Dataset items:

*****

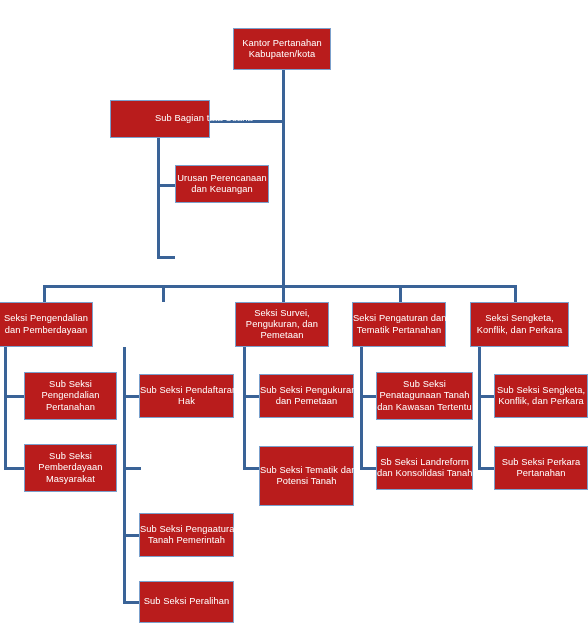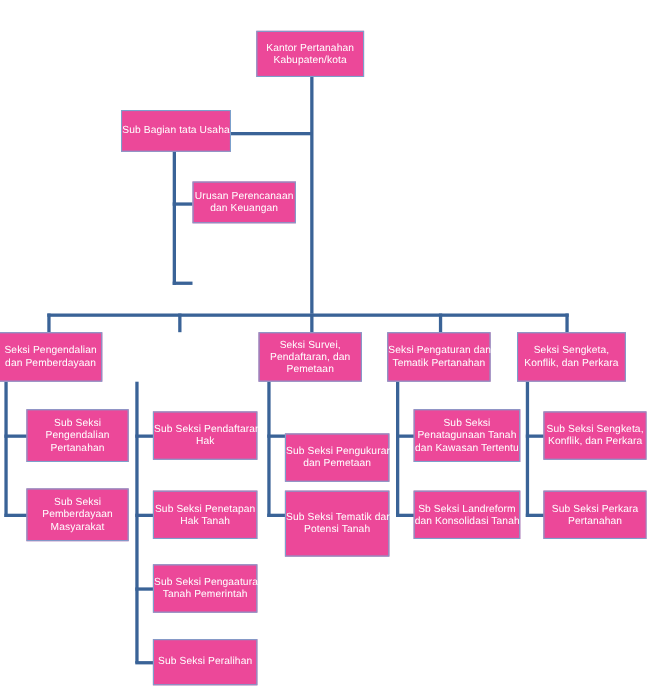--- a/index.html
+++ b/index.html
@@ -20,7 +20,7 @@
   .node {
     position: absolute;
     box-sizing: border-box;
-    background: #ec4899;
+    background: #b91c1c;
     border: 1px solid #7ba0cc;
     color: #ffffff;
     display: flex;

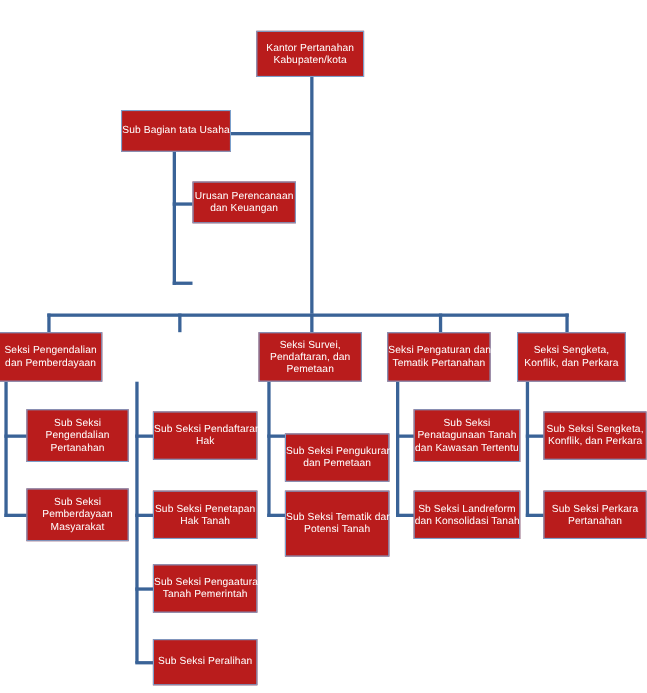--- a/index.html
+++ b/index.html
@@ -97,7 +97,7 @@
     </span>
   </div>
 
-  <div class="node" style="left:110px; top:100px; width:100px; height:38px;">
+  <div class="node" style="left:110px; top:100px; width:100px; height:38px;padding-left:44px;">
     <span class="label">
       <span>Sub Bagian tata Usaha</span>
     </span>

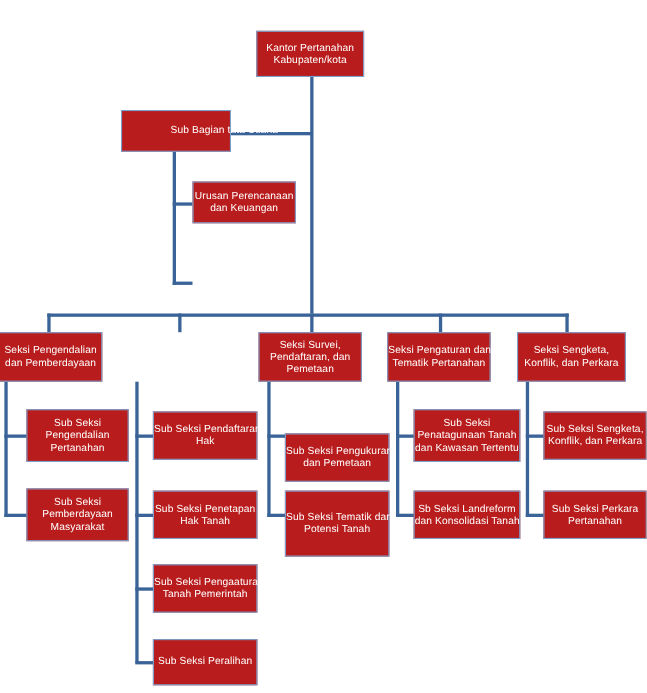--- a/index.html
+++ b/index.html
@@ -122,7 +122,7 @@
   <div class="node" style="left:235px; top:302px; width:94px; height:45px;">
     <span class="label">
       <span>Seksi Survei,</span><br>
-      <span>Pendaftaran, dan</span><br>
+      <span>Pengukuran, dan</span><br>
       <span>Pemetaan</span>
     </span>
   </div>

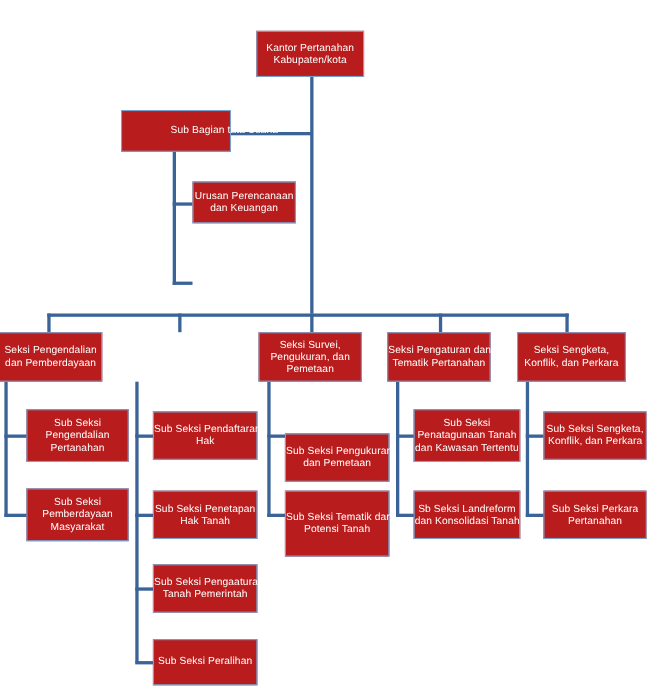--- a/index.html
+++ b/index.html
@@ -184,7 +184,7 @@
     </span>
   </div>
 
-  <div class="node" style="left:259px; top:374px; width:95px; height:44px;margin-top:20px;">
+  <div class="node" style="left:259px; top:374px; width:95px; height:44px;">
     <span class="label">
       <span>Sub Seksi Pengukuran</span><br>
       <span>dan Pemetaan</span>

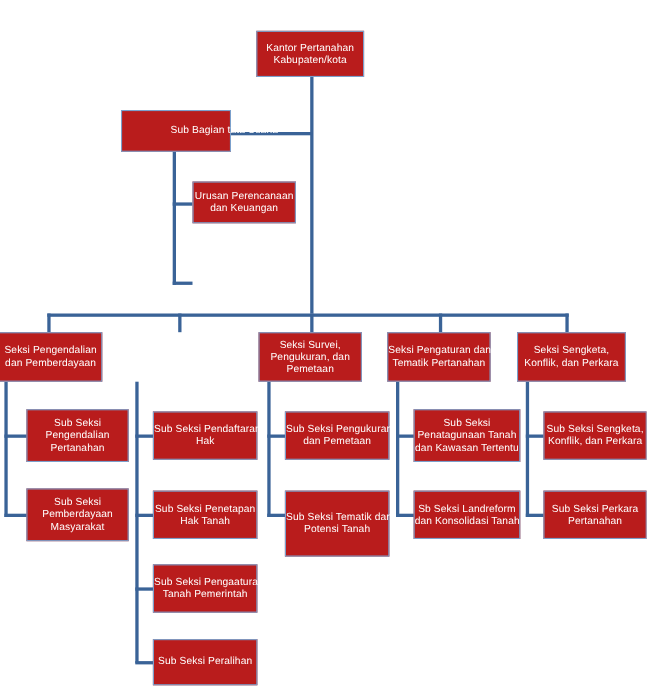--- a/index.html
+++ b/index.html
@@ -164,12 +164,6 @@
     </span>
   </div>
 
-  <div class="node" style="left:139px; top:446px; width:95px; height:44px;">
-    <span class="label">
-      <span>Sub Seksi Penetapan</span><br>
-      <span>Hak Tanah</span>
-    </span>
-  </div>
 
   <div class="node" style="left:139px; top:581px; width:95px; height:42px;">
     <span class="label">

*****

### What this task involves:
Each line in the data where the string "node" occurs should be identified and copied.

### Solved exercise:
   .node {
-  <div class="node" style="left:110px; top:100px; width:100px; height:38px;">
+  <div class="node" style="left:110px; top:100px; width:100px; height:38px;padding-left:44px;">
   <div class="node" style="left:235px; top:302px; width:94px; height:45px;">
-  <div class="node" style="left:259px; top:374px; width:95px; height:44px;margin-top:20px;">
+  <div class="node" style="left:259px; top:374px; width:95px; height:44px;">
-  <div class="node" style="left:139px; top:446px; width:95px; height:44px;">
   <div class="node" style="left:139px; top:581px; width:95px; height:42px;">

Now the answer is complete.